Celebrity politicians fall, for the most part, into this narcissistic category. The narcissist steals the sheep by convincing them of his own invincible hold on power through the exercise of every kind of duplicity, from personal charisma to the terrifying and often secret abuse of other human beings. When he or she is gone, history remembers little of their personal idiosyncracies, only the mesmeric power they exercised and its devastating effects. Think of leaders such as Stalin and Hitler, Pol Pot and Pinochet. We know little about them as people.
The ultimate demise of powerful and abusive leaders, including those who have abused power in the Church, comes when they are finally revealed for what they truly are. The revelation may, at times, persuade people of the need for a different kind of leadership, one that operates outside whatever corralling system exists to control and repress other human beings.

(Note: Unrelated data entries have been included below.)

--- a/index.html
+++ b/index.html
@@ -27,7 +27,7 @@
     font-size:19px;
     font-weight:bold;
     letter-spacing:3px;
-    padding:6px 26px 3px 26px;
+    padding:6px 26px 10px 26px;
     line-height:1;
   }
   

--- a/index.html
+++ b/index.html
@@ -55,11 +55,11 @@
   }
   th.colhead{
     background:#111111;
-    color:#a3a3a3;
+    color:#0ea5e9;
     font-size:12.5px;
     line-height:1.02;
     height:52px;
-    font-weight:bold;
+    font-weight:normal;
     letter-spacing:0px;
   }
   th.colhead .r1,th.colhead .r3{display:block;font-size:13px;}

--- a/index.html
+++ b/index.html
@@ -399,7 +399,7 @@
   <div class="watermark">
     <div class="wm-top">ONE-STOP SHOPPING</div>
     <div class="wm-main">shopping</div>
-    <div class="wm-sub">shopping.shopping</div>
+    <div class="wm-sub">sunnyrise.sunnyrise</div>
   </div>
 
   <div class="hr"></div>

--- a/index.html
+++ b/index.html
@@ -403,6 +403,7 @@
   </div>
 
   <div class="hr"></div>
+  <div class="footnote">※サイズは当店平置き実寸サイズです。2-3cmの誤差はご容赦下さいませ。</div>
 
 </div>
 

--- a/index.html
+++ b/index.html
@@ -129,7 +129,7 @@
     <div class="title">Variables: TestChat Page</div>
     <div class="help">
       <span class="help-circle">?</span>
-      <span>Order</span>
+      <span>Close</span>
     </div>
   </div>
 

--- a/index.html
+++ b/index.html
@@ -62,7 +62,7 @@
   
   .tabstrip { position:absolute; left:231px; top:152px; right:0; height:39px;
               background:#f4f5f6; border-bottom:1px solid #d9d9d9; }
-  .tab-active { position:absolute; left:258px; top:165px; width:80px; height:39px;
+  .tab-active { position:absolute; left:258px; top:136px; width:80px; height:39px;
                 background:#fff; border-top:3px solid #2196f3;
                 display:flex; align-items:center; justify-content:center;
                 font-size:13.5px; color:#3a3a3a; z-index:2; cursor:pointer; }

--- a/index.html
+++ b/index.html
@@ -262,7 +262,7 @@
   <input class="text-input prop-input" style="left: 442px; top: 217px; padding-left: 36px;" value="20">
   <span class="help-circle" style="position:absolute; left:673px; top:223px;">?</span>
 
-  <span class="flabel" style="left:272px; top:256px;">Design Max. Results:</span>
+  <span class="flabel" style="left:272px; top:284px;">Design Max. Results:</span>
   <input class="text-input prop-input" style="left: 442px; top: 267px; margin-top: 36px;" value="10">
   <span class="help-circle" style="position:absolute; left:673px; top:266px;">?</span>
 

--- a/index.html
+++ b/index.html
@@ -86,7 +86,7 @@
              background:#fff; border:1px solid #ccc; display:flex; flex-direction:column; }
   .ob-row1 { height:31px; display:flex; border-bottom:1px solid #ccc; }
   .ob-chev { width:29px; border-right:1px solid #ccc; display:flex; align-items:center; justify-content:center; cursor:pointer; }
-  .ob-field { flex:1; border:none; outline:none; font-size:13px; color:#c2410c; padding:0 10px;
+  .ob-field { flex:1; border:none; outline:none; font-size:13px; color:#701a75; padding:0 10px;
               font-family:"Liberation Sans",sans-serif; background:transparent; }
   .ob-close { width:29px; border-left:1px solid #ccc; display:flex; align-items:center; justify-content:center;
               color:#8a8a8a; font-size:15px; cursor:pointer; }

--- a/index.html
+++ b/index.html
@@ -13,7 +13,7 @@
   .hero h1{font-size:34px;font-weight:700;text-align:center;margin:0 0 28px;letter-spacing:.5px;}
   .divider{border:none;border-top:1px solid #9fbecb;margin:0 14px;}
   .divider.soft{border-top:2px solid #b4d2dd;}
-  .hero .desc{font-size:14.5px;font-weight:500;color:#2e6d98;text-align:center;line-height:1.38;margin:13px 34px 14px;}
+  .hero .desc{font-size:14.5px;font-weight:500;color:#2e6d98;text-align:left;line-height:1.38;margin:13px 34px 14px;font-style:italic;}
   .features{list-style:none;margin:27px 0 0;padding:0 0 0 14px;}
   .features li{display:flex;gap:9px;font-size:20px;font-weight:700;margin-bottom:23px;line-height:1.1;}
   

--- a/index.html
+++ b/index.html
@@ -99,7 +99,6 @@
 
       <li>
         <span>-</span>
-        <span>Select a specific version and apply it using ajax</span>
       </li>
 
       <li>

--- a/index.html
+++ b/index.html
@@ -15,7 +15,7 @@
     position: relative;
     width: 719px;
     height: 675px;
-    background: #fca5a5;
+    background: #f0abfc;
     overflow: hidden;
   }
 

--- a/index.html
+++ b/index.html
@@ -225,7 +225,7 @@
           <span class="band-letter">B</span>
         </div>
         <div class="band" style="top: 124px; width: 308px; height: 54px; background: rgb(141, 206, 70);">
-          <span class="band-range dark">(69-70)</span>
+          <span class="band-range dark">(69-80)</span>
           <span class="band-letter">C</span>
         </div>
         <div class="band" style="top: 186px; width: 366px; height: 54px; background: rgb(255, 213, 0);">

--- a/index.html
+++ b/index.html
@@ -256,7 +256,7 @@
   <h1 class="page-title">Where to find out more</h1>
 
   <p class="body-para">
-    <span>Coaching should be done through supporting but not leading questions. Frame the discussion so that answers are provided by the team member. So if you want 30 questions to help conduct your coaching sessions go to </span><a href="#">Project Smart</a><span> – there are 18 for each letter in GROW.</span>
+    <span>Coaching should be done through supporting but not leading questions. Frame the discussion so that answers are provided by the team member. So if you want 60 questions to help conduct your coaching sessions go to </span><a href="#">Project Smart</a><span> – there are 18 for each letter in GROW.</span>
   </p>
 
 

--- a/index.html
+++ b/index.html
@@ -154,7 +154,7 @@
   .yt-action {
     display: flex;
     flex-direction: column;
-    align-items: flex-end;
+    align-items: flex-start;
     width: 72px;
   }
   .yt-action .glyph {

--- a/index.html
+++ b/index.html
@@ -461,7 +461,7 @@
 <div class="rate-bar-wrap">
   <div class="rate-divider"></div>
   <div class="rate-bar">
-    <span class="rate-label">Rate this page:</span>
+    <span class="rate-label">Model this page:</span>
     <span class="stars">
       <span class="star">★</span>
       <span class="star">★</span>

While most leaders have to work within such a system, those with genuine authority bring to it something that is capable of changing that particular controlling environment. The person with authority does not necessarily get everything right. They will make mistakes. But they will also be inherently wise, in the biblical sense; intelligent, attuned to the needs of others, quick to adapt and take advice. They will be ‘righteous’ in the fullest sense. They will bring something of themselves that has been learned through a kind of graced understanding of what is good for the people who, as they see it, they are called to serve, a spirit of service in leadership being the first sign of genuine authority. To this end, the leader with authority is the shepherd who lays down his life (or his ego) at the door of the sheepfold, now become a place of freedom and life for those whom they serve.